New Delhi: The Supreme Court today sought response of six states, including Rajasthan, on a plea seeking a ban on cow vigilante groups there. A bench comprising Justices Dipak Misra and A M Khanwilkar issued notices to Rajasthan, Maharashtra, Gujarat, Jharkhand, Karnataka and Uttar Pradesh and asked them to file their reply within three weeks.
The bench has fixed the matter for hearing on May 3. During the brief hearing, the counsel appearing for the petitioner referred to the recent incident at Alwar in Rajasthan where a man was killed allegedly by a mob of cow vigilante group. The counsel claimed that the ground-level situation in these states was worrisome as the cow vigilante groups were resorting to violence there.
Solicitor General Ranjit Kumar, appearing for the Centre, told the bench that formal notices were not issued to the states on the plea after which the apex court sought response from these six states.

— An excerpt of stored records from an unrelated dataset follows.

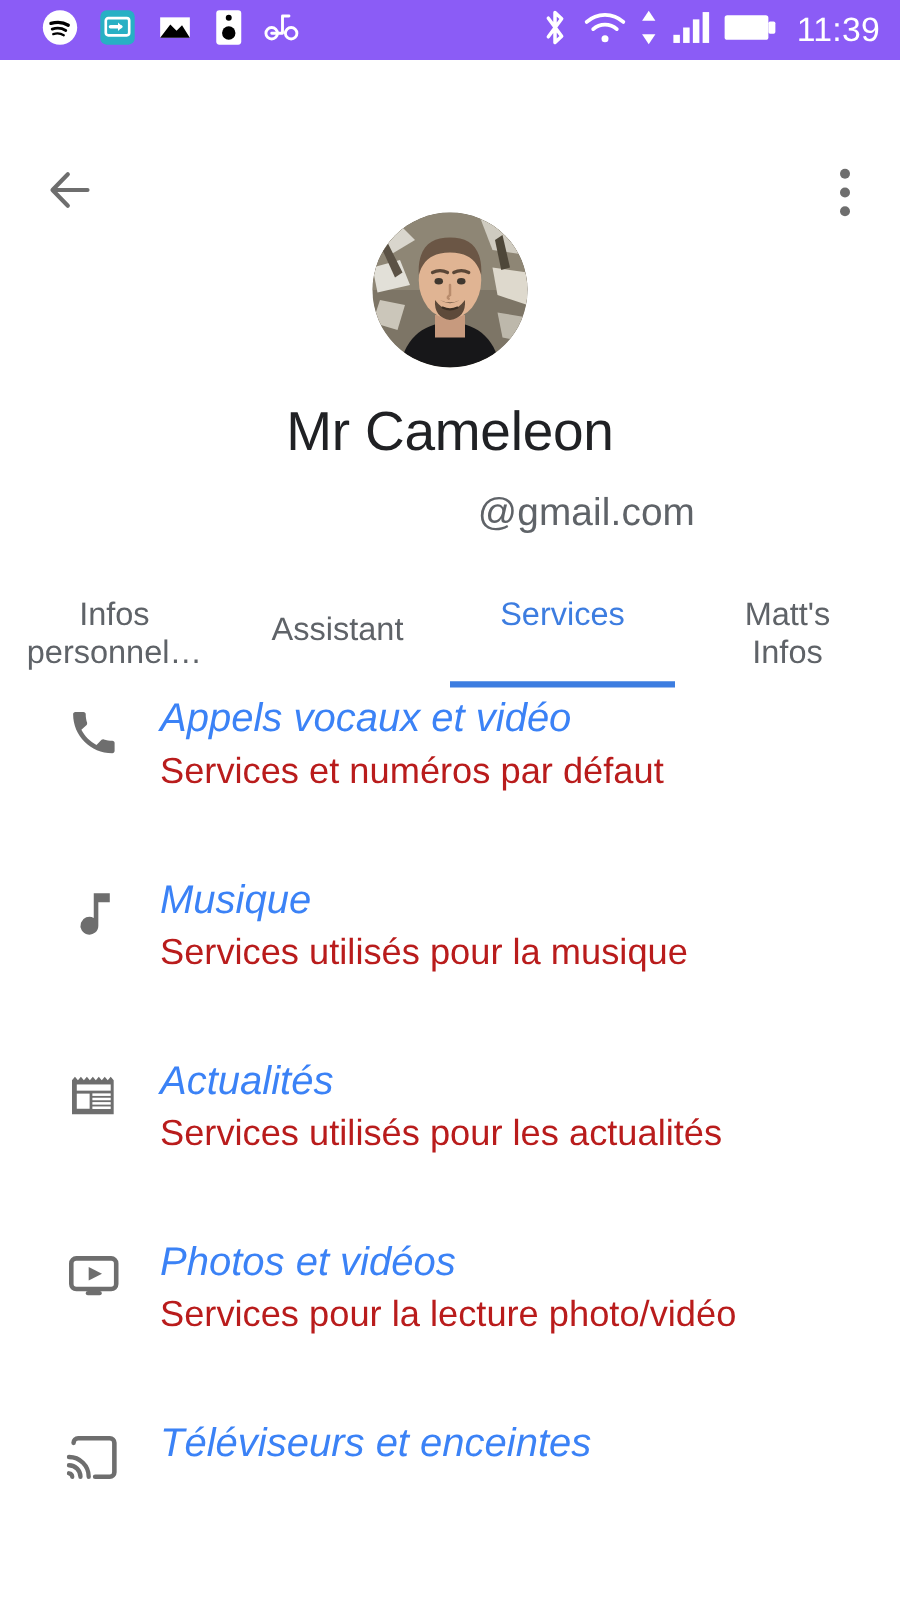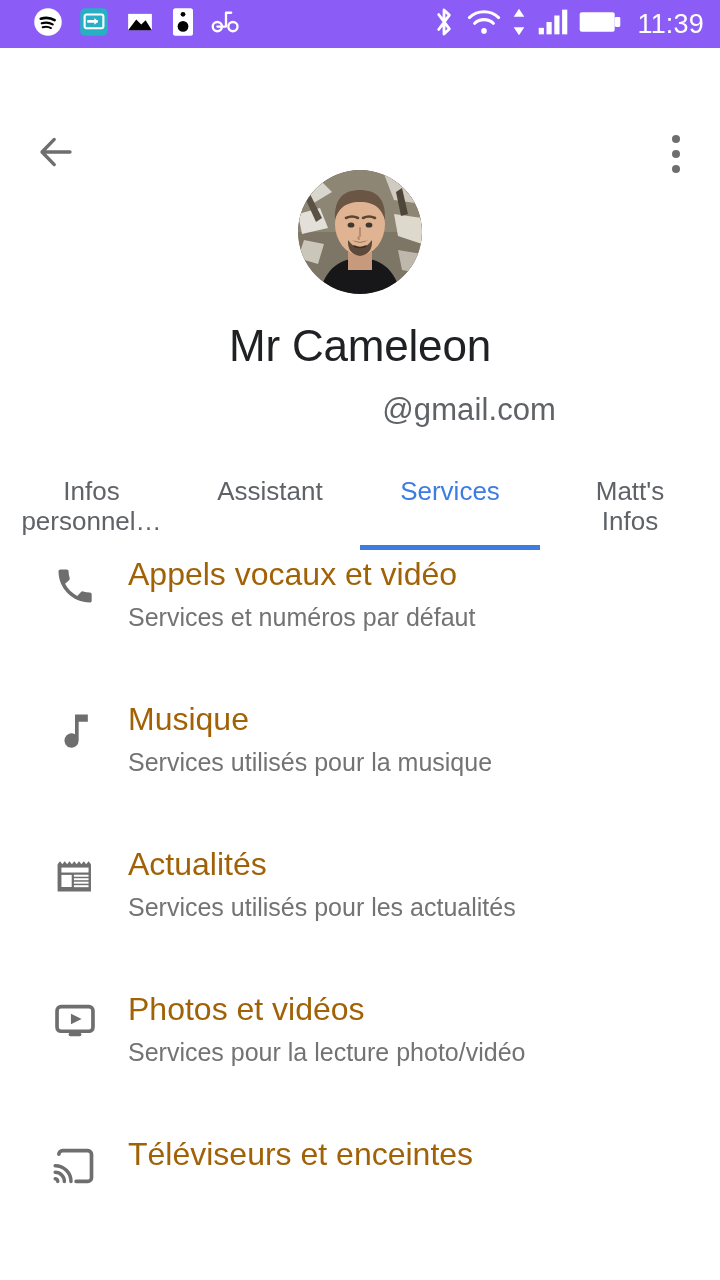"Assistant" .tab-1 { margin-top: none -> 12px }
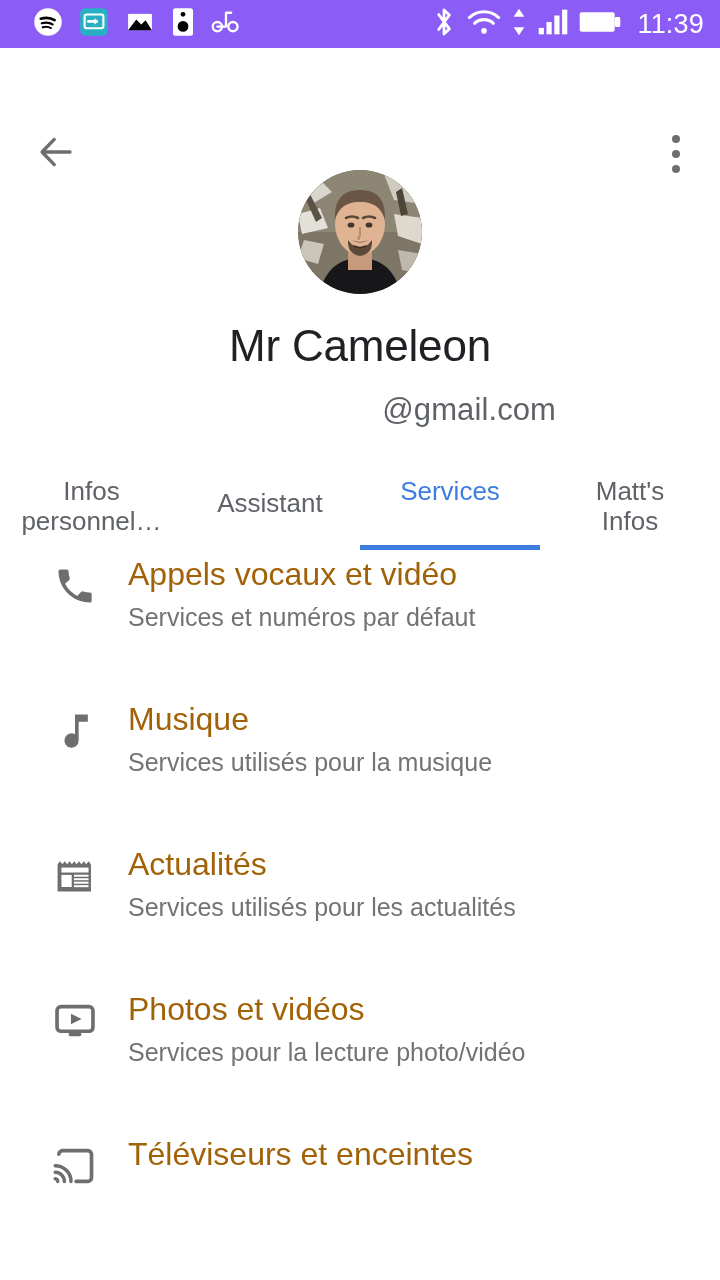"Appels vocaux et vidéo" .li-title { color: #a16207 -> #3b82f6; font-style: none -> italic }
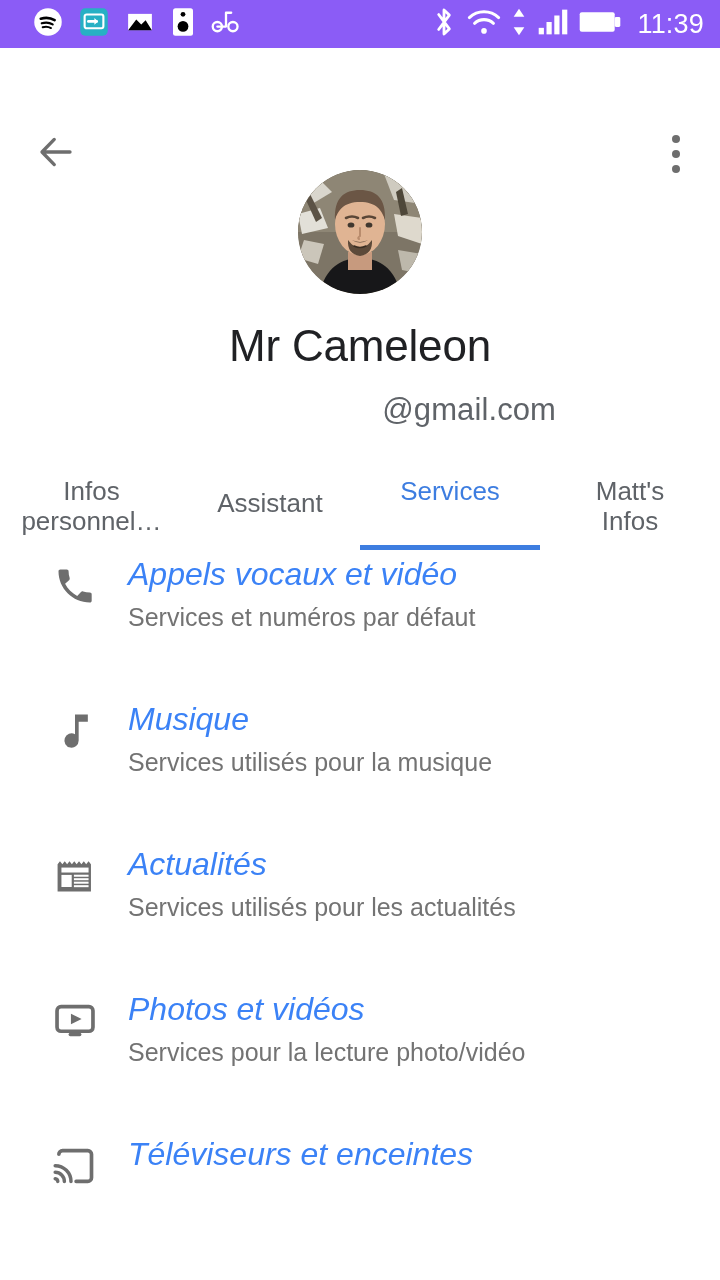"Services et numéros par défaut" .li-sub { color: #737373 -> #b91c1c; font-size: 25px -> 29px }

The Supreme Court had on October 21, last year agreed to examine the plea which sought action against cow vigilantes who were allegedly indulging in violence and committing atrocities against Dalits and minorities.
Activist Tehseen S Poonawalla, in his plea, said violence committed by these ‘Gau Raksha’ groups have reached to such proportions that even Prime Minister Narendra Modi had declared them as people who are “destroying the society”. The plea also alleged that these groups were committing atrocities against Dalits and minorities in the name of protection of cows and other bovines and they needed to be “regulated and banned in the interest of social harmony, public morality and law and order in the country”.
“The menace caused by the so-called cow protection groups is spreading fast to every nook and corner of the country and is creating disharmony among various communities and castes,” the petition said. The plea sought to declare as “unconstitutional” section 12 of the Gujarat Animal Prevention Act, 1954, Section 13 of Maharashtra Animal Prevention Act, 1976, and Section 15 of Karnataka Prevention of Cow Slaughter and Cattle Preservation Act, 1964, which provide for protection of persons acting in good faith under the Act or rules.
“These laws and the protection granted there with act as a catalyst to violence perpetrated by these vigilante groups,” it said. Seeking action against the vigilantes, the petition said the atrocities committed by them were punishable under various provisions of IPC and under the Scheduled Caste and Scheduled Tribes (Prevention of atrocities) Act, 1989.